Try it –
The number of lines holding "font" is all you should give; count them in the records below.

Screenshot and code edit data
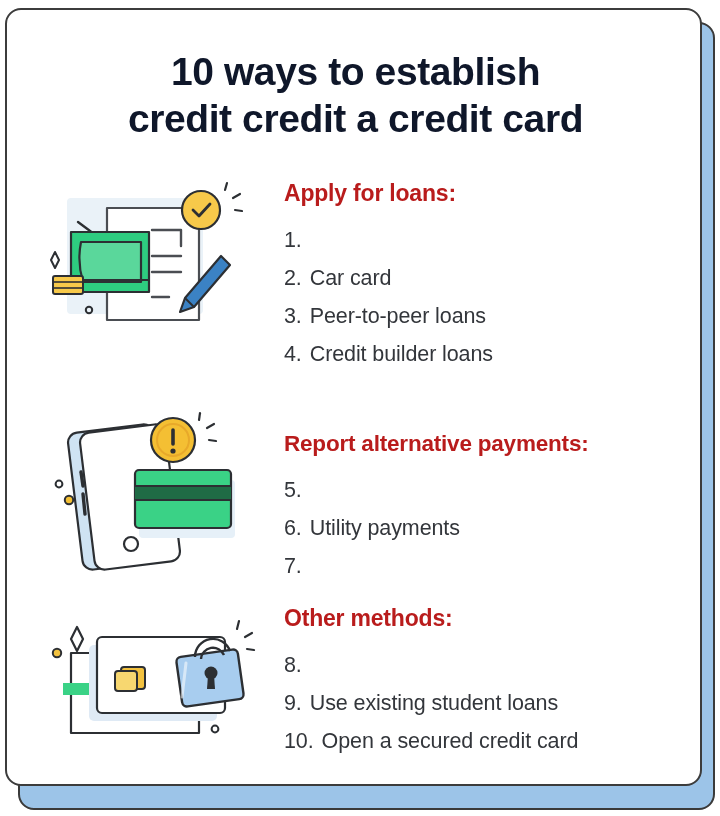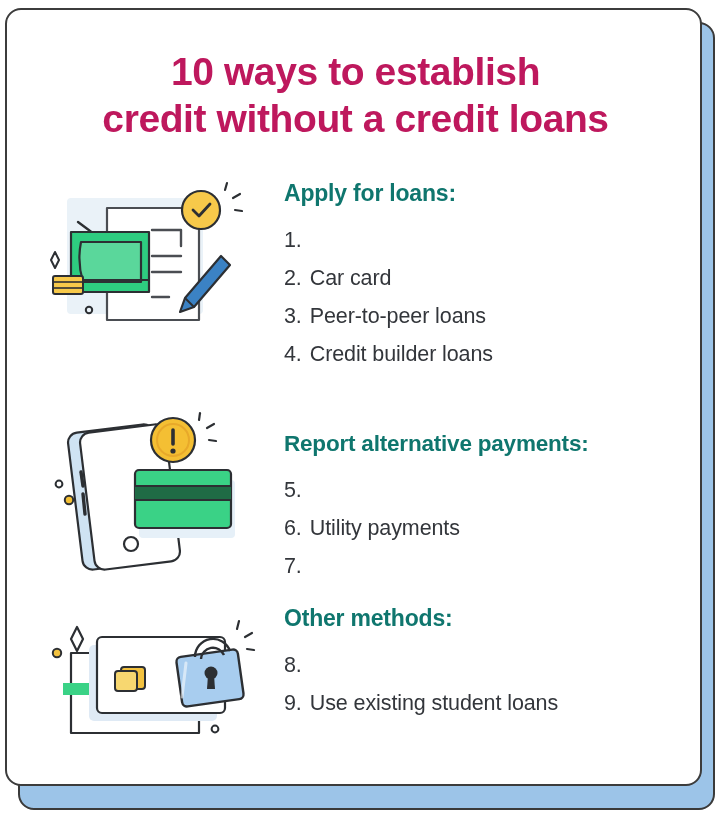--- a/index.html
+++ b/index.html
@@ -49,21 +49,21 @@
     overflow: hidden;
   }
 
   
   .title {
     position: absolute;
     left: 0;
     top: 38px;
     width: 697px;
     text-align: center;
-    color: #be185d;
+    color: #0f172a;
     font-size: 39px;
     font-weight: bold;
     line-height: 47px;
     letter-spacing: -0.4px;
   }
   .title-line { display: block; }
 
   
   .section {
     position: absolute;
@@ -84,21 +84,21 @@
   .icon-slot svg { display: block; }
 
   .section-text {
     position: absolute;
     left: 277px;
     top: 0;
     width: 410px;
   }
 
   .section-heading {
-    color: #0f766e;
+    color: #b91c1c;
     font-size: 23px;
     font-weight: bold;
     letter-spacing: -0.2px;
     margin: 0 0 14px 0;
     white-space: nowrap;
   }
   #section-1 .section-heading { font-size: 22.5px; margin-top: 23px; }
 
   .item-list {
     list-style: none;
@@ -124,21 +124,21 @@
 <body>
 
 <div id="infographic-root">
 
   <div class="shadow-plate"></div>
 
   <div class="card">
 
     <div class="title">
       <span class="title-line">10 ways to establish</span>
-      <span class="title-line">credit without a credit loans</span>
+      <span class="title-line">credit credit a credit card</span>
     </div>
 
     <div class="section" id="section-0">
 
       <div class="icon-slot">
         <svg width="215" height="165" viewBox="0 0 215 165" xmlns="http://www.w3.org/2000/svg">
 
           <rect x="18" y="18" width="136" height="116" rx="4" fill="#eaf2f8"></rect>
 
           <path d="M58 28 H150 V140 H58 Z" fill="#ffffff" stroke="#4a4d52" stroke-width="2.2" stroke-linejoin="round"></path>
@@ -289,18 +289,22 @@
       <div class="section-text">
         <div class="section-heading">Other methods:</div>
         <ul class="item-list">
           <li class="item-row">
             <span class="item-num">8.</span>
           </li>
           <li class="item-row">
             <span class="item-num">9.</span>
             <span class="item-label">Use existing student loans</span>
           </li>
+          <li class="item-row">
+            <span class="item-num">10.</span>
+            <span class="item-label">Open a secured credit card</span>
+          </li>
         </ul>
       </div>
     </div>
 
   </div>
 </div>
 
 </body></html>

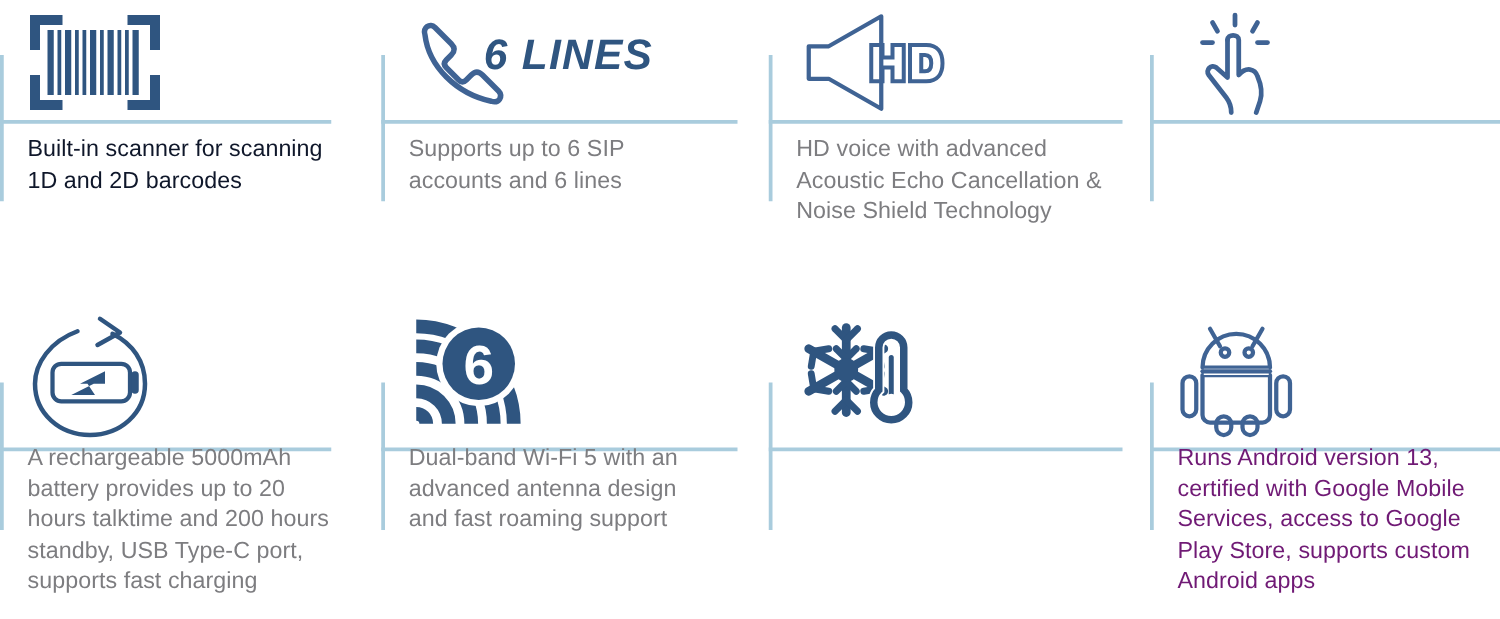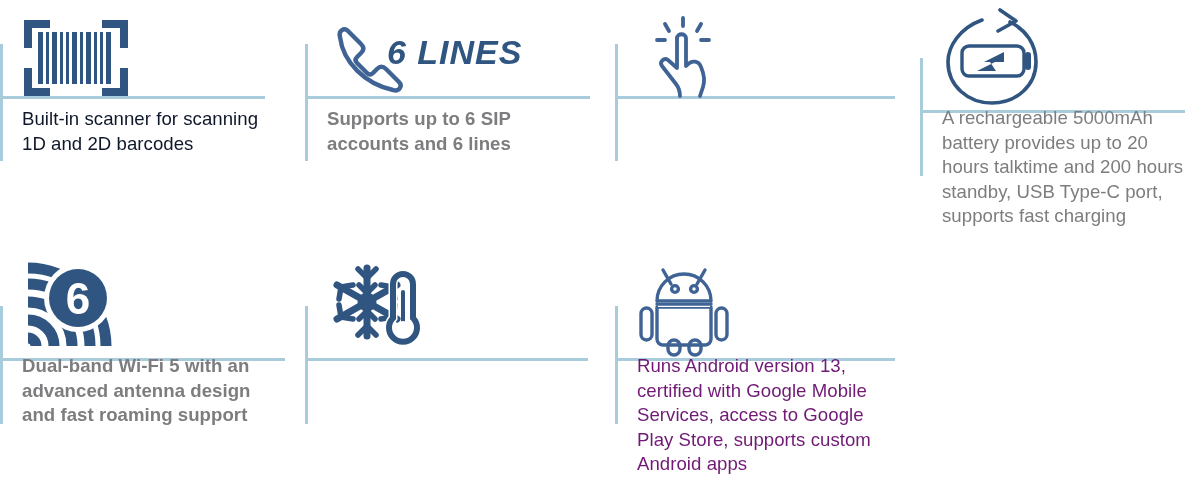--- a/index.html
+++ b/index.html
@@ -25,21 +25,21 @@
     position: relative;
     box-sizing: border-box;
     padding: 0;
   }
   
   .icon-area {
     position: relative;
     height: 98px;
     padding-left: 22px;
     display: flex;
-    align-items: flex-end;
+    align-items: center;
     justify-content: flex-start;
     text-decoration: underline;
   }
   .icon-area.r2 { height: 108px; }
   .icon-wrap {
     display: block;
     margin-top: 2px;
   }
   
   .vrule {
@@ -71,21 +71,21 @@
     top: 107px;
     width: 252px;
     color: #7d7d80;
     font-size: 18.6px;
     line-height: 24.6px;
     letter-spacing: 0.05px;
   }
   .row2 .desc {
     top: 106px;
   }
-  .cell-c2 .desc { width: 248px; font-weight: bold; }
+  .cell-c2 .desc { width: 248px; }
   .cell-c3 .desc { width: 262px; }
   .cell-c4 .desc { width: 242px; }
 
   svg { display: block; overflow: visible; }
 </style>
 </head>
 <body style="background: rgb(255, 255, 255);">
 
 <div class="feature-grid">
 
@@ -141,20 +141,42 @@
                      c4 4 0 10 -6 8
                      C38 64 16 42 13 17 Z"></path>
           </g>
           <text x="60" y="44" font-family="'Liberation Sans', sans-serif" font-size="34" font-weight="bold" font-style="italic" fill="#2f5580" letter-spacing="1">6 LINES</text>
         </svg>
       </span>
     </div>
     <div class="desc" style="color: rgb(125, 125, 128);">Supports up to 6 SIP accounts and 6 lines</div>
   </div>
 
+  <div class="feature-cell row1 cell-c3">
+    <div class="vrule" style="background: rgb(169, 204, 221);"></div>
+    <div class="hrule" style="background: rgb(169, 204, 221);"></div>
+    <div class="icon-area">
+      <span class="icon-wrap">
+        <svg width="130" height="86" viewBox="0 0 130 86">
+          <g fill="none" stroke="#3f6394" stroke-width="3.4" stroke-linejoin="round" stroke-linecap="round">
+            <path d="M68 6 L26 30 H10 v26 h16 L68 80 Z"></path>
+          </g>
+
+          <g fill="none" stroke="#3f6394" stroke-width="3.2" stroke-linejoin="miter">
+
+            <path d="M60 29 h9 v10 h8 v-10 h9 v29 h-9 v-11 h-8 v11 h-9 Z"></path>
+
+            <path d="M91 29 h13 c9 0 13 6 13 14.5 S113 58 104 58 H91 Z
+                     M100 37 v13 h3 c4 0 5 -3 5 -6.5 S107 37 103 37 Z"></path>
+          </g>
+        </svg>
+      </span>
+    </div>
+    <div class="desc" style="color: rgb(125, 125, 128);">HD voice with advanced Acoustic Echo Cancellation &amp; Noise Shield Technology</div>
+  </div>
 
   <div class="feature-cell row1 cell-c4">
     <div class="vrule" style="background: rgb(169, 204, 221);"></div>
     <div class="hrule" style="background: rgb(169, 204, 221);"></div>
     <div class="icon-area">
       <span class="icon-wrap">
         <svg width="110" height="84" viewBox="0 0 110 84">
           <g fill="none" stroke="#3f6394" stroke-width="3.8" stroke-linejoin="round" stroke-linecap="round">
 
             <path d="M46 4 v8"></path>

Exercise output –
8